I think maybe 14-20 months old kids are very wonderful. My favorite age...so far.

If the weather holds my soon to be 6 yo daughter and I will go for our first trip to the range this week. My soon to be 8 yo son I guess will say "Been there, done that."

My advice-Take lots of pictures. They grow up too fast.
S-
 
1. Buy diapers at a wholesale club (Costco/BJs etc.)
2. Nursing / Bottle Feeding supplies cheapest at WalMart
3. Spend lots of time watching and photographing. They change every day.
 
All kinds of good advice here.CONGRATULATIONS,shoulda said that first but as an almost 50 year old father of a 2 1/2 yr old daughter ya get kind of "punchy".I let my little one help pull the trigger on a pellet rifle when she wants to go shooting.The wife and I do mostly muzzleloaders so I'll be building her one in a couple years.She already has a bow and arrows that we shoot together.Enjoy these early years.....
 
#1 Rule:
If mommy's not happy, NOBODY'S HAPPY!

Make sure you have a digital camera. Take pictures of everything. Throw away all the bad ones, but you'll be amazed at the gems you can keep.

Making the baby cry sometimes will pay off down the road, but it's tough on both of you. Always ask your wife if there's anything you can do for her. If she says yes, no matter what it is, DO IT.

I have a 19-month-old, and he's a handful. By 5:00, my wife is getting worn out. As soon as I get home, we go play and let her have some time to herself.

Talk to the baby. All the time. They don't start learning language at four months, they start immediately. If you haven't already, get rid of any embarrassing personal habits. I know from experience that there's not much worse than having your son say, "Daddy POOTY!" in mixed company.

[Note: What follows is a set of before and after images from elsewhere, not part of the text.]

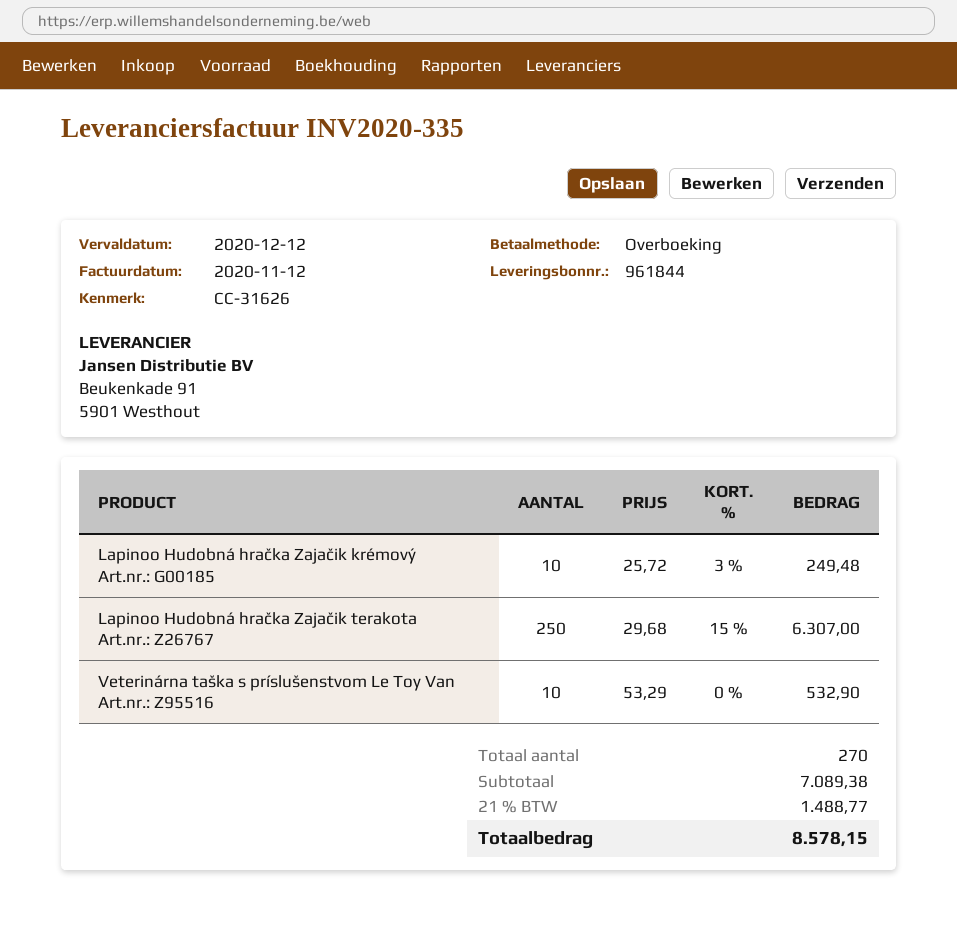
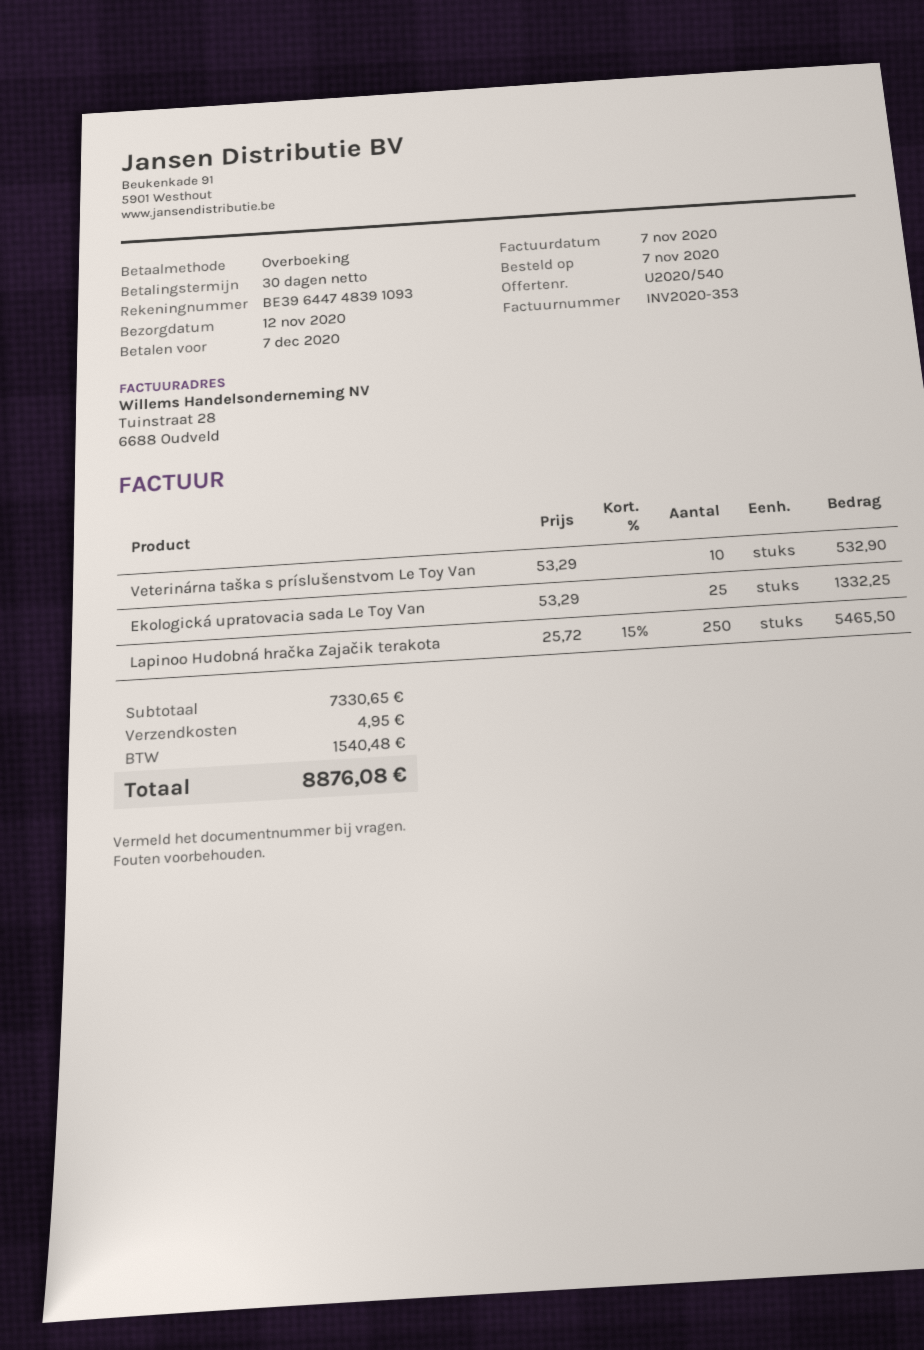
invoice number: INV2020-335 -> INV2020-353
invoice date: 2020-11-12 -> 2020-11-07
due date: 2020-12-12 -> 2020-12-07
Lapinoo Hudobná hračka Zajačik krémový: 10 x 25.72 - 3% = 249.48 -> none
Lapinoo Hudobná hračka Zajačik terakota: 250 x 29.68 - 15% = 6307.00 -> 250 x 25.72 - 15% = 5465.50
Ekologická upratovacia sada Le Toy Van: none -> 25 x 53.29 = 1332.25
subtotal: 7089.38 -> 7330.65
shipping: none -> 4.95
tax: 1488.77 -> 1540.48
total: 8578.15 -> 8876.08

Finally, grab something, hold on tight, and hang on. It's a hell of a ride, but it's worth it!
 
One piece of advice from someone who's been there. When you talk to your kids, no matter what age - Speak Plain English! (or whatever language you use ;) . Nothing irks me more than an eight year old who talks "baby talk", but what can you expect when every time the parents talk to him or her its "How's my widdo liddo piddly poo?".
 
Pay very close attention to the first post by Tom Bri and the post by Pendragon. Those guys got it pegged. Your wife may morph into some total stranger for a while (could be a long while) and be mean as hell to you for no apparent reason. Be nice, be understanding and put up with it.

Also, lock up the cabinets & cover the electrical outlets - don't wait too long, time is about to fly by for you. Also get those door knob thingys that keep the kid from escaping. If you have low tables, you may want to get those expandable foam things or foam edges that keep the kid from cracking their head on the edge of the table. Watch out for the fireplace, some kids are drawn to it like magnet. Put a note on the front door to knock instead of ringing the doorbell to prevent waking the little one during naps. Go easy on the toys, they will play with a cardboard box longer than a Barney doll.

If you have a dog, get it use to the kid and watch it very closely for any signs of hostility or jealousy. Although one of my dogs had severe health problems, they way the hound acted toward my son scared the hell out of me so it was a deciding factor in having it put down

Sleep now because you may not for the next 3-4 years. I'm not kidding. Best to you and yours. Splat.